* [REQUIRED ACTION] Everything in the listing below from the line containing "-> [53,504,71,520] 『" through the line containing "[382,738,416,752] [76,763,246,781] この業界を目指しました。" must be repeated exactly; the remaining lines are not wanted.

* [DATA LISTING]
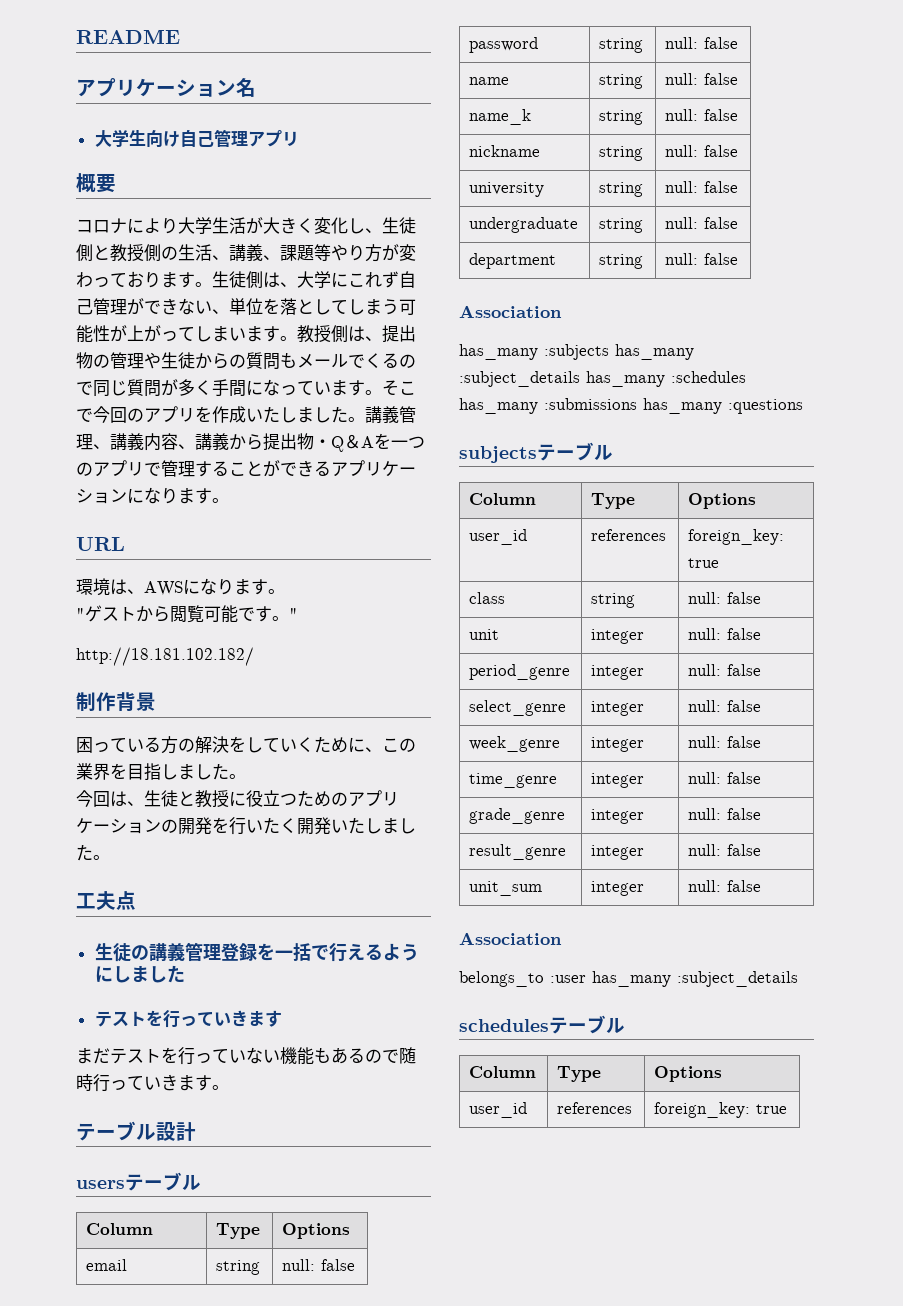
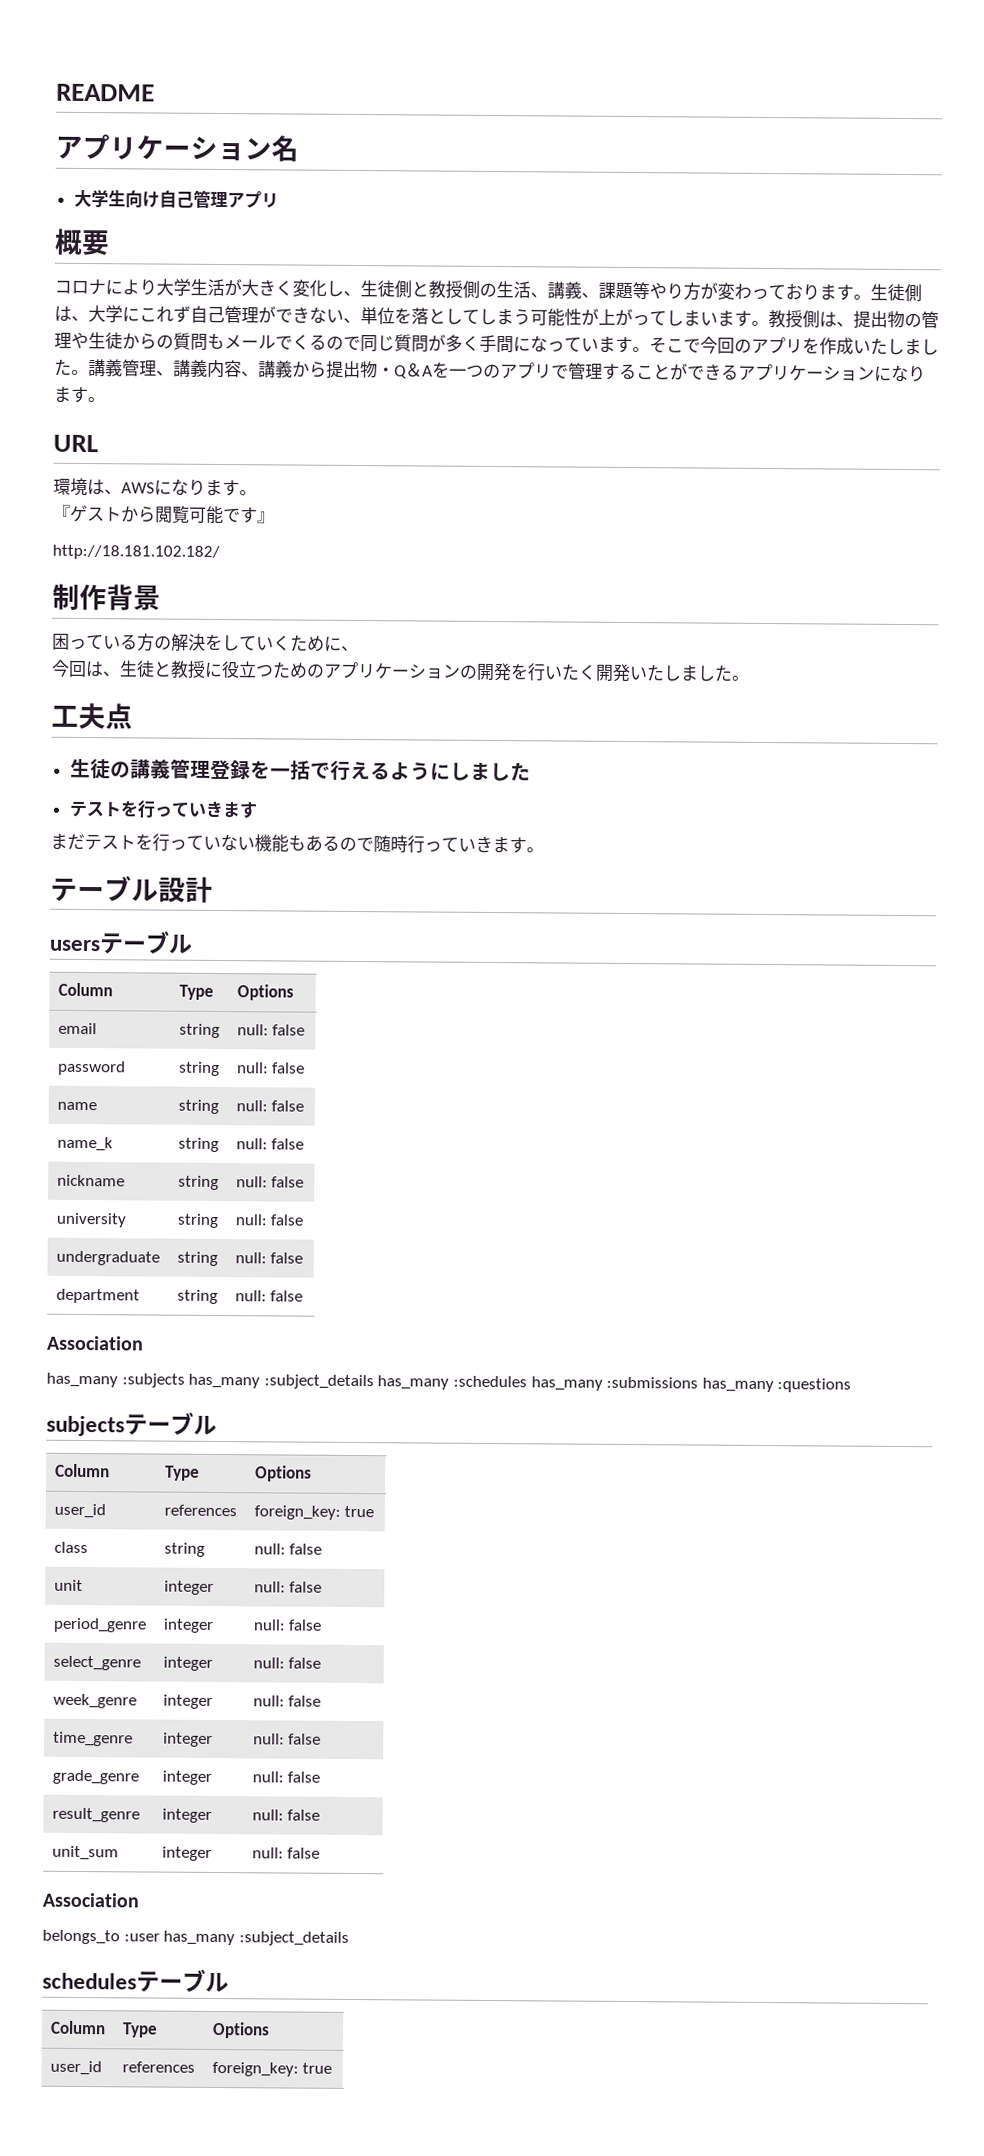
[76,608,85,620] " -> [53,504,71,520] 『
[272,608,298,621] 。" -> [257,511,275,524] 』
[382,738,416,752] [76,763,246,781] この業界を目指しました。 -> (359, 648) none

* * *

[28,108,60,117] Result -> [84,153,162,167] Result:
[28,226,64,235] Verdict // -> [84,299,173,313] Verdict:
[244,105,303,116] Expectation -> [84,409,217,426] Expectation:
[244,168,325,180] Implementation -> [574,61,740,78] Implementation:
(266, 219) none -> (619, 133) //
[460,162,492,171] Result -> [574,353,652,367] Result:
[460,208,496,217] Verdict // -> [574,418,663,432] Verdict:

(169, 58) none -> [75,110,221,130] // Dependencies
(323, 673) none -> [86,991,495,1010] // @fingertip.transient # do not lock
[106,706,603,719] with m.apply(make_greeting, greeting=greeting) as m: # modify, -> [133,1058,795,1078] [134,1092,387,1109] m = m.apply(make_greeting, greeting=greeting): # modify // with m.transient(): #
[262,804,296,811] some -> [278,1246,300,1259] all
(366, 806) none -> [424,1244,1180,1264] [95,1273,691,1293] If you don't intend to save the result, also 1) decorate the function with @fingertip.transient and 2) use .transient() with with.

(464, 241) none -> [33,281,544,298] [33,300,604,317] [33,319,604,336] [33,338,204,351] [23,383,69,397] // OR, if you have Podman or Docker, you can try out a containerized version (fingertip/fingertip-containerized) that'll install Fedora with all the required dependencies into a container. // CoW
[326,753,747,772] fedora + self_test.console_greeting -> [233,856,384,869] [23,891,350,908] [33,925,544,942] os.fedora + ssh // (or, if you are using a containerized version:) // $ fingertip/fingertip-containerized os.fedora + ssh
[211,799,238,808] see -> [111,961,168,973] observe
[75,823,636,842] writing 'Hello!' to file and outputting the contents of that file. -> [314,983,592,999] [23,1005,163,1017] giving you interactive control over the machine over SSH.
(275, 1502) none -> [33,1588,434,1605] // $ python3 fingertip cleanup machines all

* * *

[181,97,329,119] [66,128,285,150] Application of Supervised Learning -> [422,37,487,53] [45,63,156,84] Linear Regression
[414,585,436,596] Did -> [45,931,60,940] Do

* [ANSWER TO THE PROBLEM]
[76,608,85,620] " -> [53,504,71,520] 『
[272,608,298,621] 。" -> [257,511,275,524] 』
[382,738,416,752] [76,763,246,781] この業界を目指しました。 -> (359, 648) none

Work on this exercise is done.